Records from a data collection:
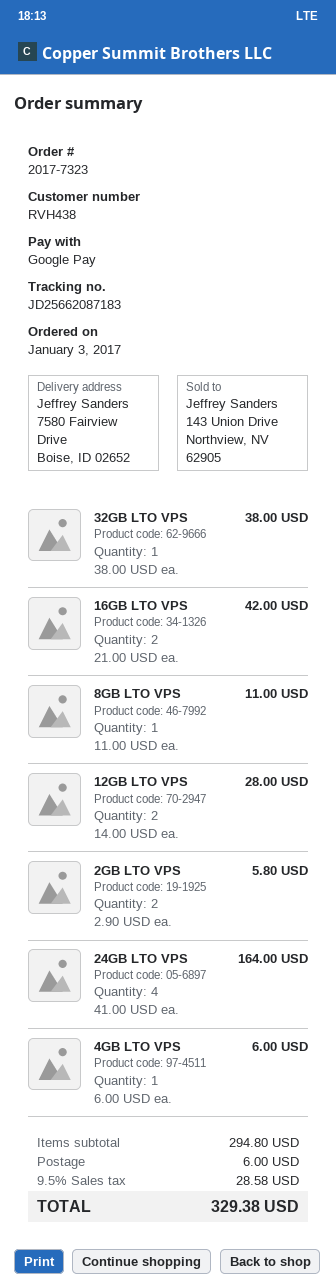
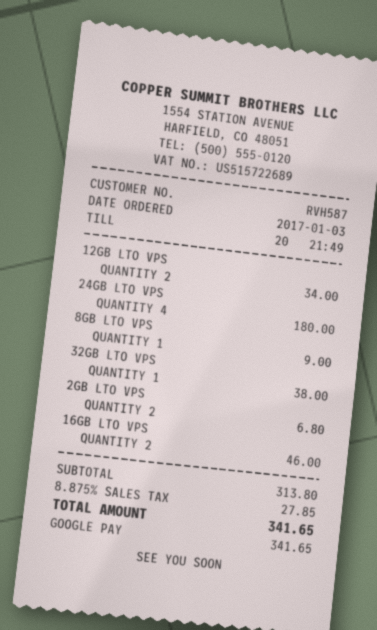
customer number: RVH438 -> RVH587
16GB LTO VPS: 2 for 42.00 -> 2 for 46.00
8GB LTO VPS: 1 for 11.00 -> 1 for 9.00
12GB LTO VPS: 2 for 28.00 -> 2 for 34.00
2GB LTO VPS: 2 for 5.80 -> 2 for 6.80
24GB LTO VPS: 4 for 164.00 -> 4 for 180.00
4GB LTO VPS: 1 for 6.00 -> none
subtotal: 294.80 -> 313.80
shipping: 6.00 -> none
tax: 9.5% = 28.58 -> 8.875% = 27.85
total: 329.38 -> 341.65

--

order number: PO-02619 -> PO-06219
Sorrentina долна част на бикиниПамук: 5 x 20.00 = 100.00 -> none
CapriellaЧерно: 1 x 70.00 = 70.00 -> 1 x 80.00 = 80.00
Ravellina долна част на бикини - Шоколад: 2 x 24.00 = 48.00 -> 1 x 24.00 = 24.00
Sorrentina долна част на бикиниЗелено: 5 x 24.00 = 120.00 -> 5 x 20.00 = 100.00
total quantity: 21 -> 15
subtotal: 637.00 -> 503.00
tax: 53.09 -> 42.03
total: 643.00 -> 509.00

...

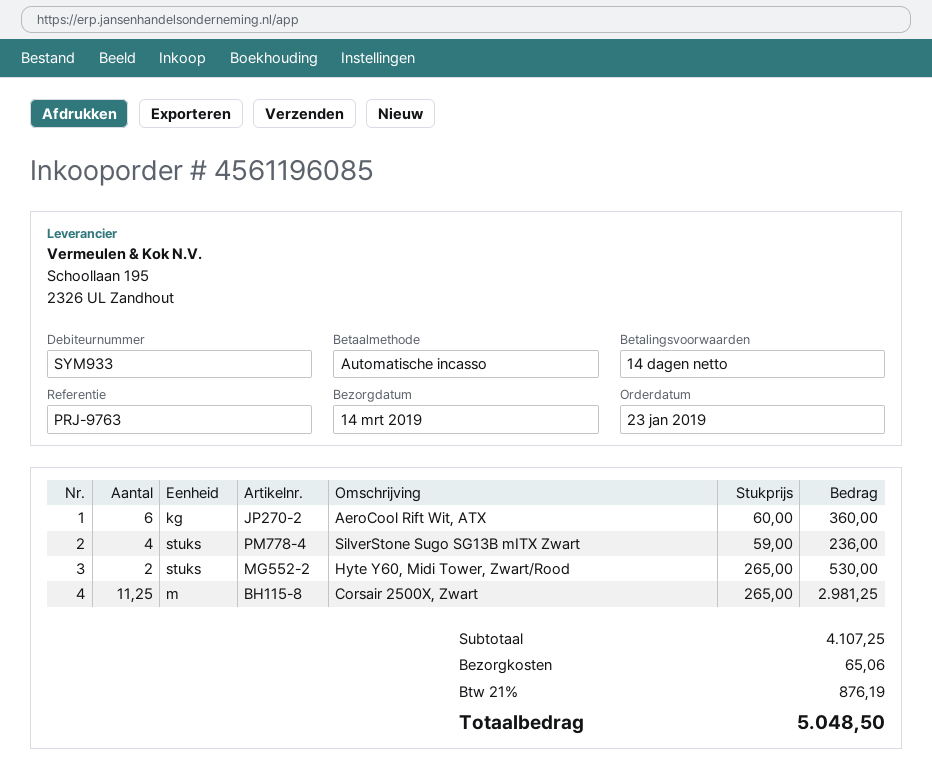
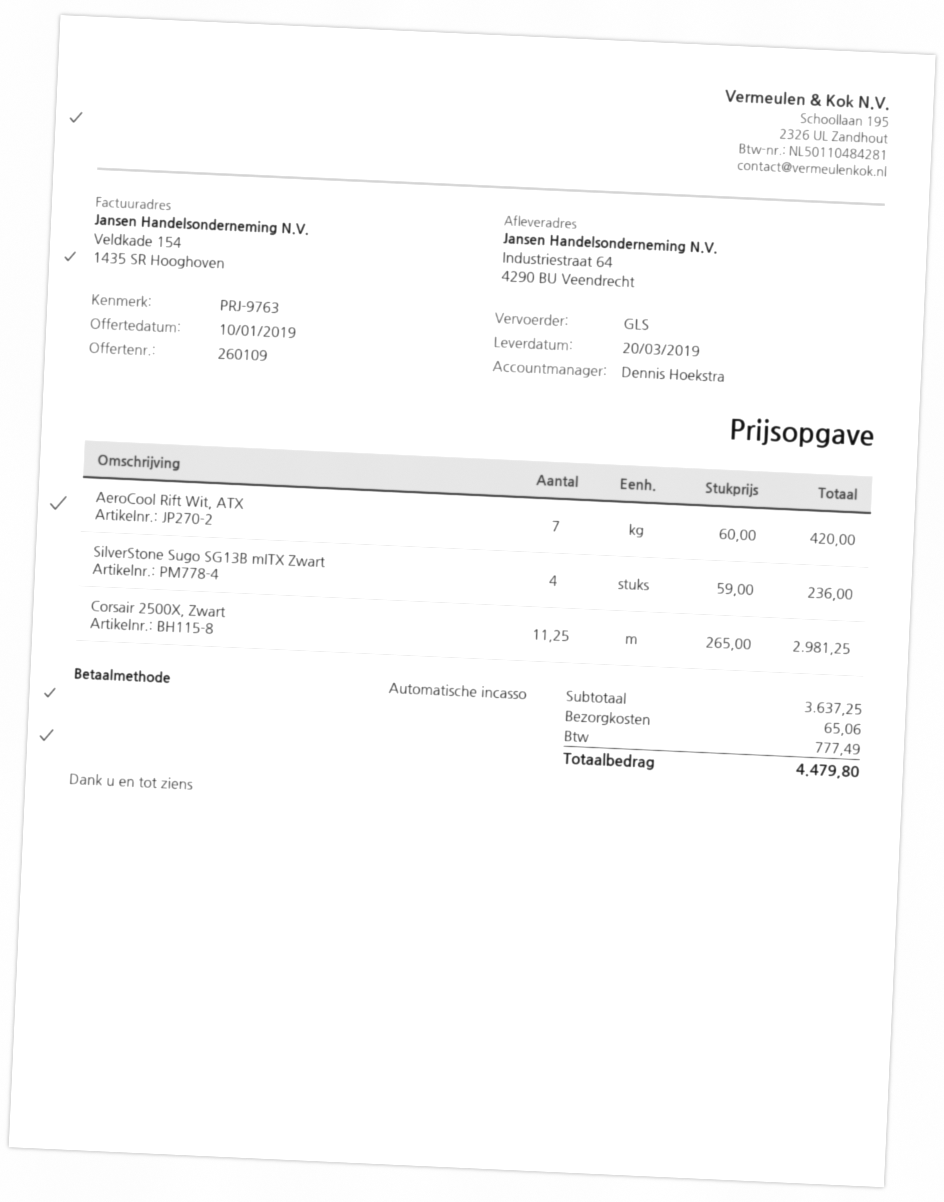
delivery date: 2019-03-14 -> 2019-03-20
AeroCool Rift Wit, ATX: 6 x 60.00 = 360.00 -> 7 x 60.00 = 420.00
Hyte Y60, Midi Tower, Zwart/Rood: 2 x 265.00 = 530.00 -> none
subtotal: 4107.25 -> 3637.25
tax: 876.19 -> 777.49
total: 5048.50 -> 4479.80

» **DIRECTIONS**
Retrieve each line of the data in which the word "долна" can be found.

» **EXPECTED OUTPUT**
Sorrentina долна част на бикиниПамук: 5 x 20.00 = 100.00 -> none
Ravellina долна част на бикини - Шоколад: 2 x 24.00 = 48.00 -> 1 x 24.00 = 24.00
Sorrentina долна част на бикиниЗелено: 5 x 24.00 = 120.00 -> 5 x 20.00 = 100.00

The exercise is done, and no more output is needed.